Your Skills Are Your Power
Trade workers consistently underestimate their market leverage, and that underestimation is expensive. A master electrician’s license takes years to earn, requires passing state board exams, and qualifies the holder to supervise electrical work and pull permits that journeymen cannot. The credential creates a floor under your market value that a dishonest employer cannot change, no matter how much cash flow pressure they’re under.
If you find yourself in this exact situation, you need an immediate triage plan:
- Step 1: The Paper Trail: Formally request your unpaid wages via email immediately to create a time-stamped legal record of the debt.
- Step 2: The Stop-Work Boundary: Professionally inform your employer in writing that no further labor will be provided until all accounts are settled.
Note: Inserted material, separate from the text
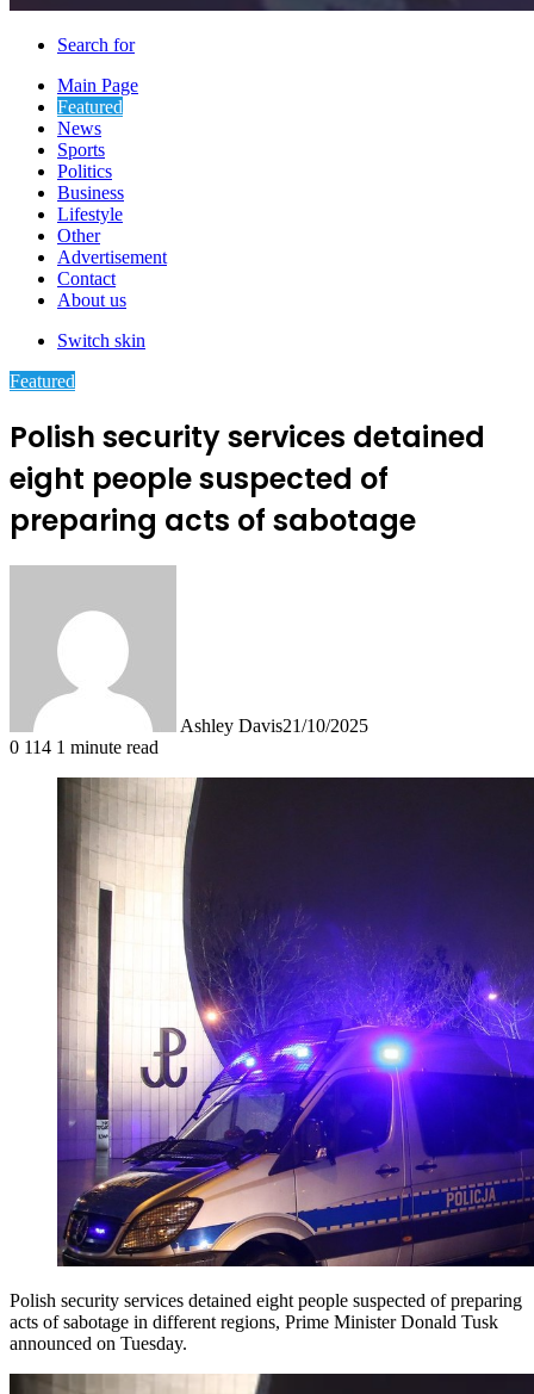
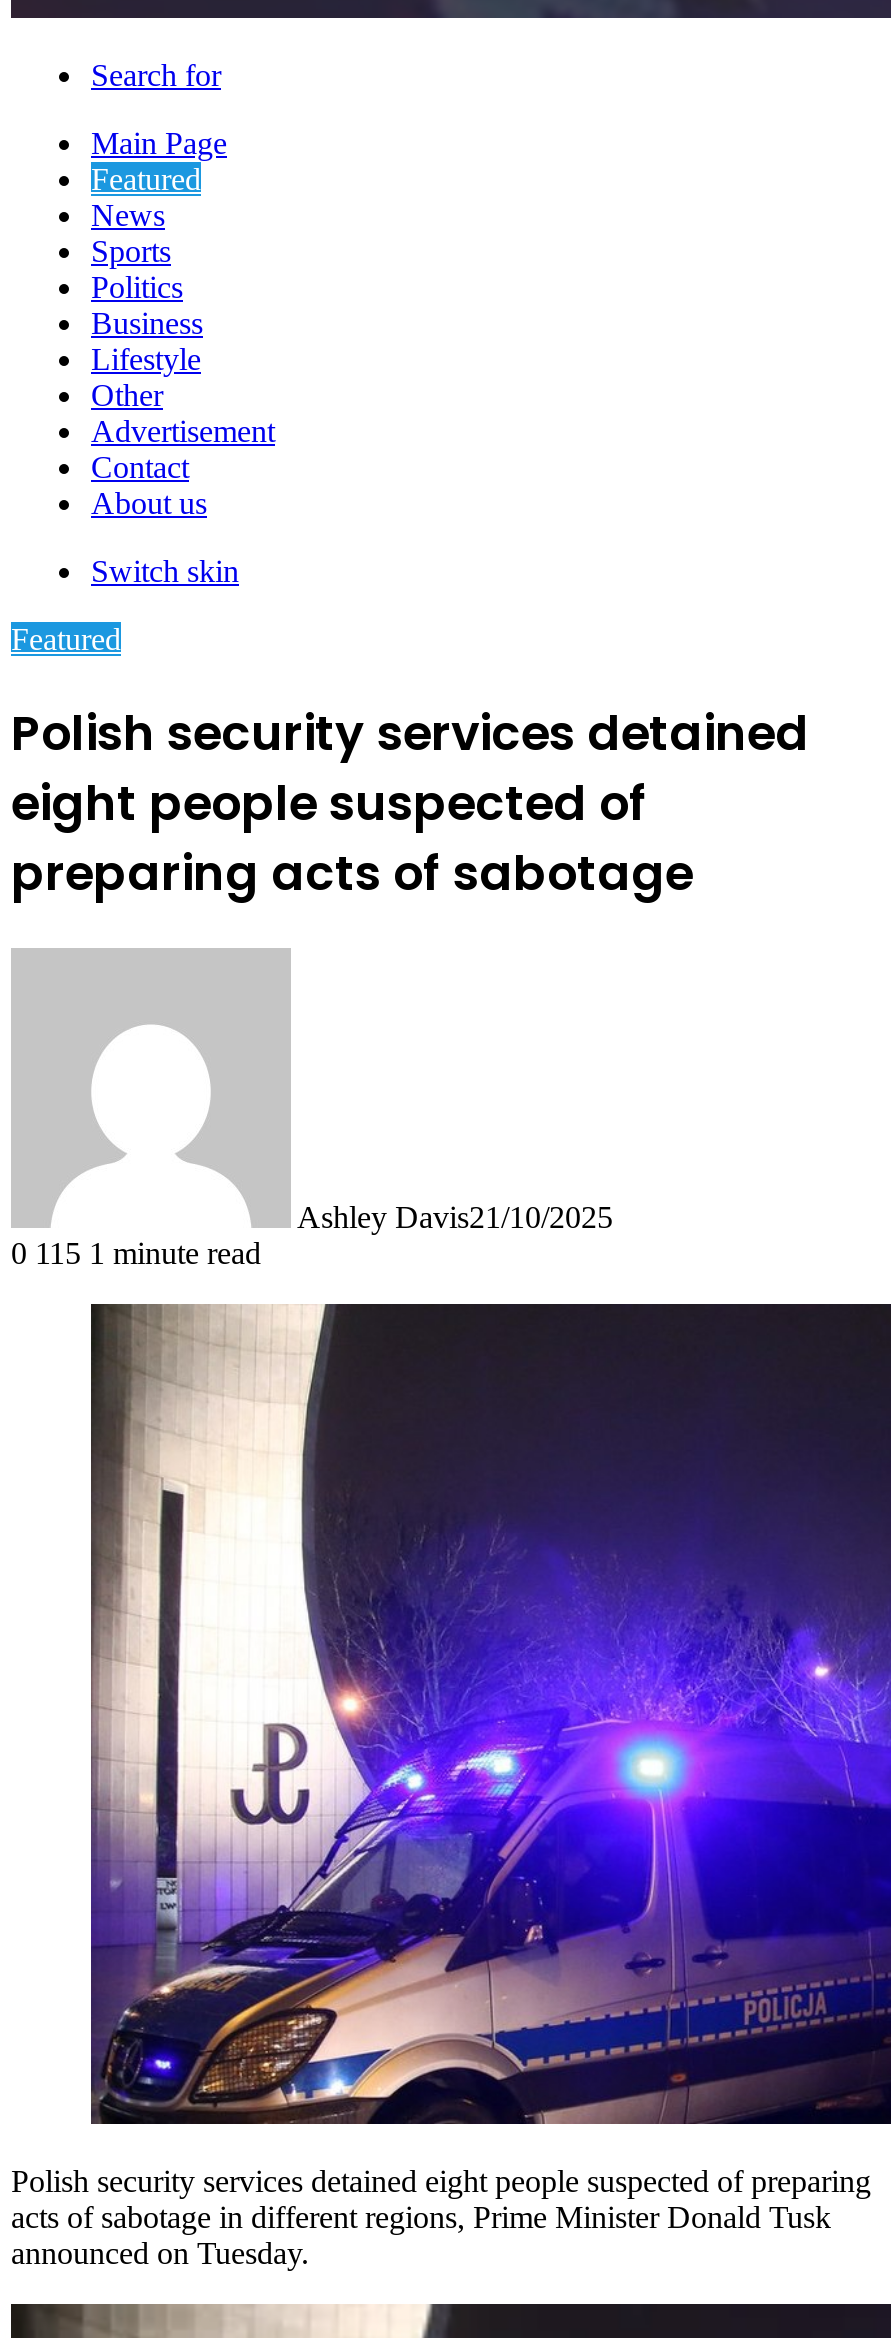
[10,737,159,757] 0 114 1 minute read -> [11,1236,261,1270] 0 115 1 minute read

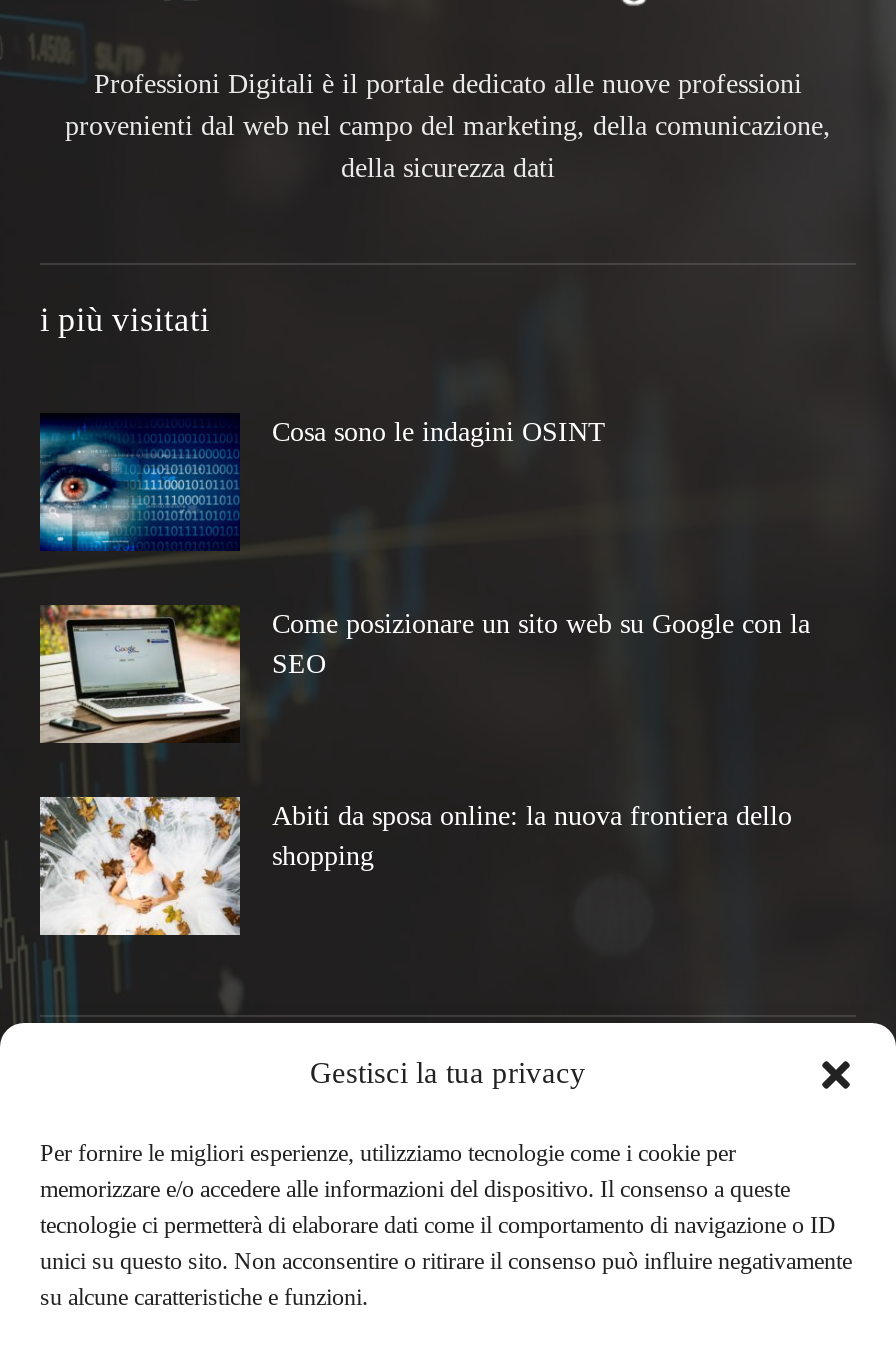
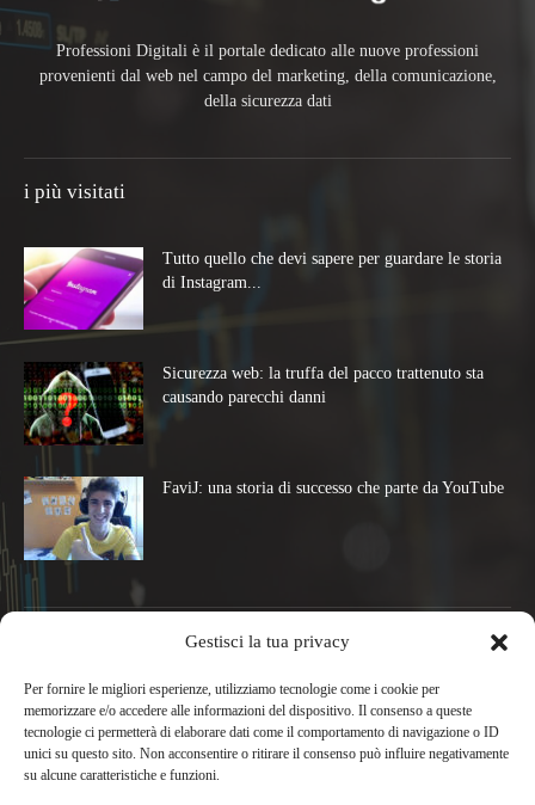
[38,412,606,552] [image] | Cosa sono le indagini OSINT -> [23,246,502,331] [image] | Tutto quello che devi sapere per guardare le storia | di Instagram...
[38,602,810,746] [image] | Come posizionare un sito web su Google con la | SEO -> [24,361,484,445] [image] | Sicurezza web: la truffa del pacco trattenuto sta | causando parecchi danni
[40,796,792,938] [image] | Abiti da sposa online: la nuova frontiera dello | shopping -> [23,475,504,561] [image] | FaviJ: una storia di successo che parte da YouTube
- Step 3: Asset Recovery: If offered equipment like trucks or trailers as compensation, ensure title transfers are handled through proper legal channels so you don’t accidentally commit theft while trying to recoup lost wages.
If you are in a skilled trade with strong market demand, the cost of staying with an employer who doesn’t pay you is not just the unpaid wages. It is every week of future wages you lose by not leaving sooner, plus the interest on any debt you carry to cover the gap, plus the opportunity cost of not being somewhere that values your credential.
Ramsey’s advice to distance yourself from liars and thieves is correct. The harder version of that advice is this: know your value clearly enough that you never need 20 weeks to notice you’re being stolen from.
Editor’s Note: This article incorporates an expanded discussion on the opportunity cost of delayed compensation, detailing standard credit card interest implications and lost investment potential. It also introduces the legal mechanics of FLSA liquidated damages, outlines the 1099 misclassification trap, provides an updated macroeconomic context using April 2026 savings and unemployment rates, and includes an actionable three-step checklist for workers experiencing unpaid wages.